When hard labor hit, I pushed for nearly four hours, repeatedly begging to go to the hospital.  They insisted I was delivering a small baby and just needed to push harder.  The midwives kept whispering in the corner , excluding me and my husband and mother from their decision-making, and eventually decided I needed an episiotomy.  They cut me twice without anesthesia, telling me the next day that the scissors were dull.  I contracted, they cut, I screamed hysterically.  A minute later another contraction began and I begged them not to cut me again but they did.  At that point, I gave up entirely and began to fade away.  I was dying when they brought me to the hospital for care.  With pitocin and the nurses and midwives arguing over me, Josiah was born weighing 10 lbs 7 oz, and then the youngest midwife in training began stitching me up, taking an hour of tugging and pulling and pain.

My birth was traumatic and scary and when I began to die, I felt ready and eager to go.  My husband and mother were terrified they were losing me and Josiah right before their eyes.

When I listened to the NPR Hidden Brain podcast describing the horrific experimentation that several black slave women endured at the hands of the “Father of Modern Gynecology”, Dr.

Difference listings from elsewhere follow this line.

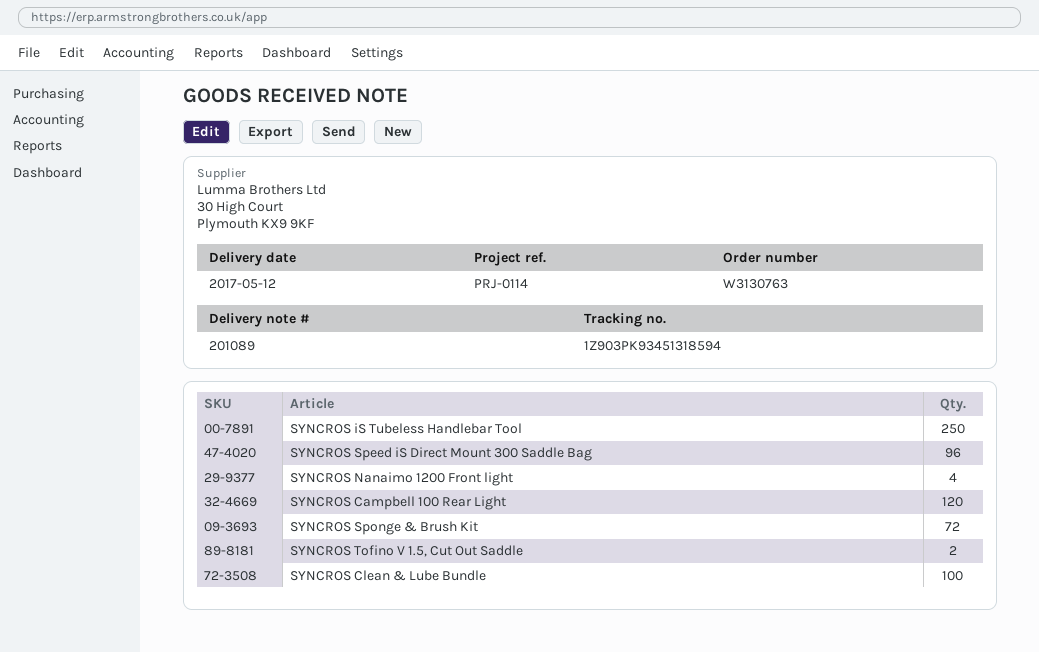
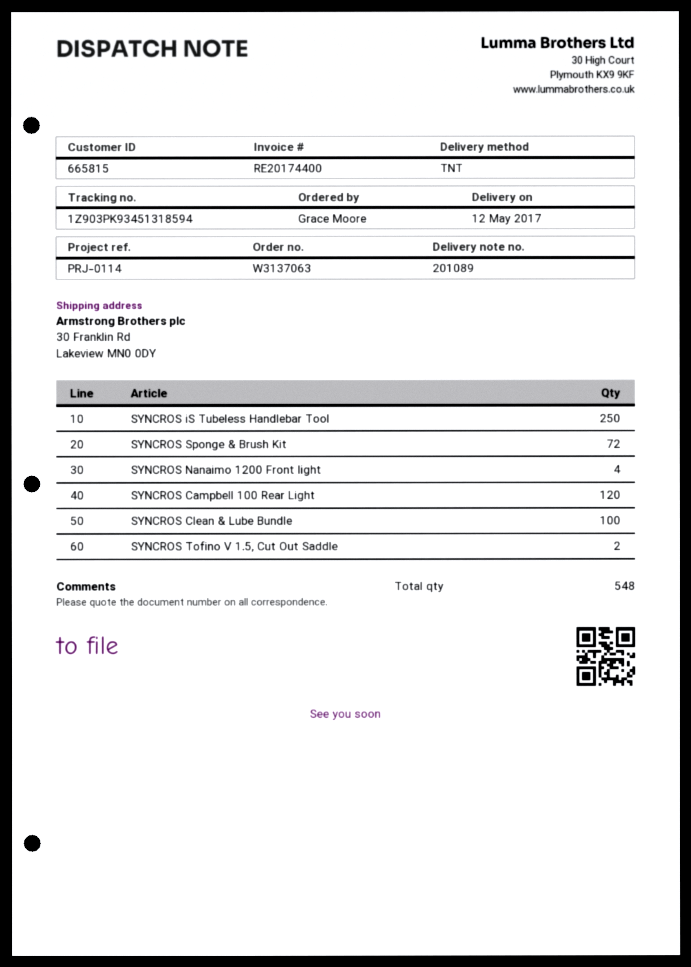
order number: W3130763 -> W3137063
SYNCROS Speed iS Direct Mount 300 Saddle Bag: 96 -> none

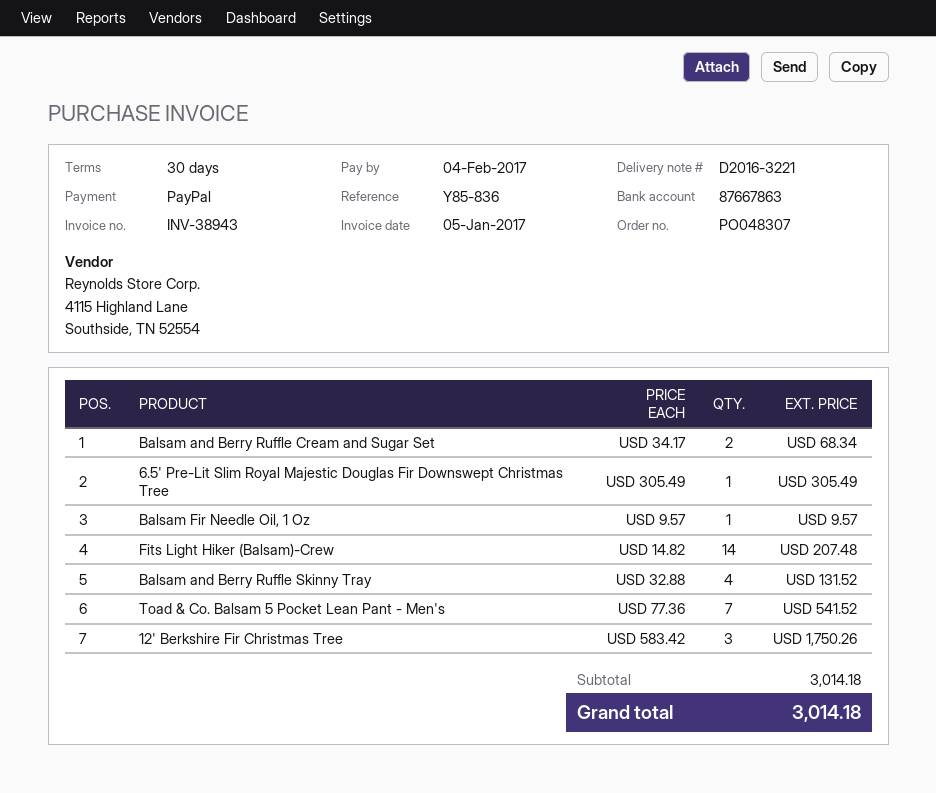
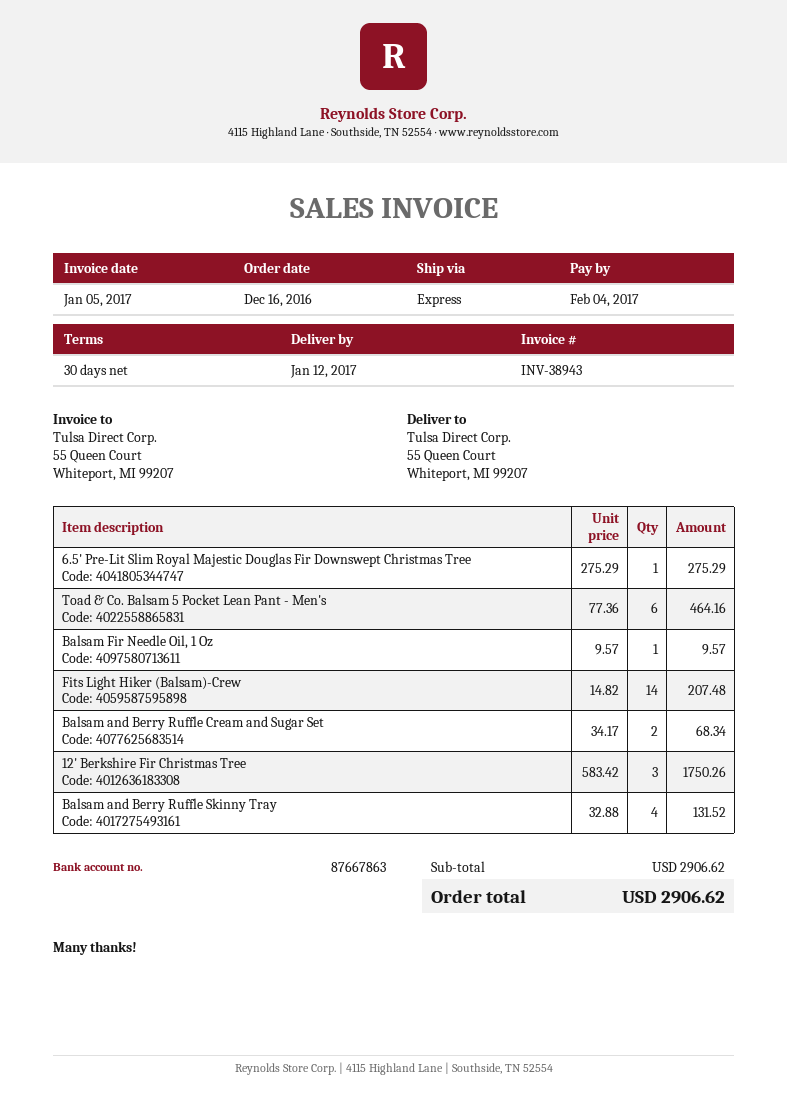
6.5' Pre-Lit Slim Royal Majestic Douglas Fir Downswept Christmas Tree: 1 x 305.49 = 305.49 -> 1 x 275.29 = 275.29
Toad & Co. Balsam 5 Pocket Lean Pant - Men's: 7 x 77.36 = 541.52 -> 6 x 77.36 = 464.16
subtotal: 3014.18 -> 2906.62
total: 3014.18 -> 2906.62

James Marion Sims, I couldn’t help but remember what it felt like to be cut and stitched without anesthesia.  My heart ached for them as I listened.  It is horrifying to realize that modern gynecology advanced at the expense of human lives, women who deserved dignity and care.  Today, we can honor them by acknowledging the injustice of their torture and sharing their story with others.

I encourage you to take a listen to this important episode here.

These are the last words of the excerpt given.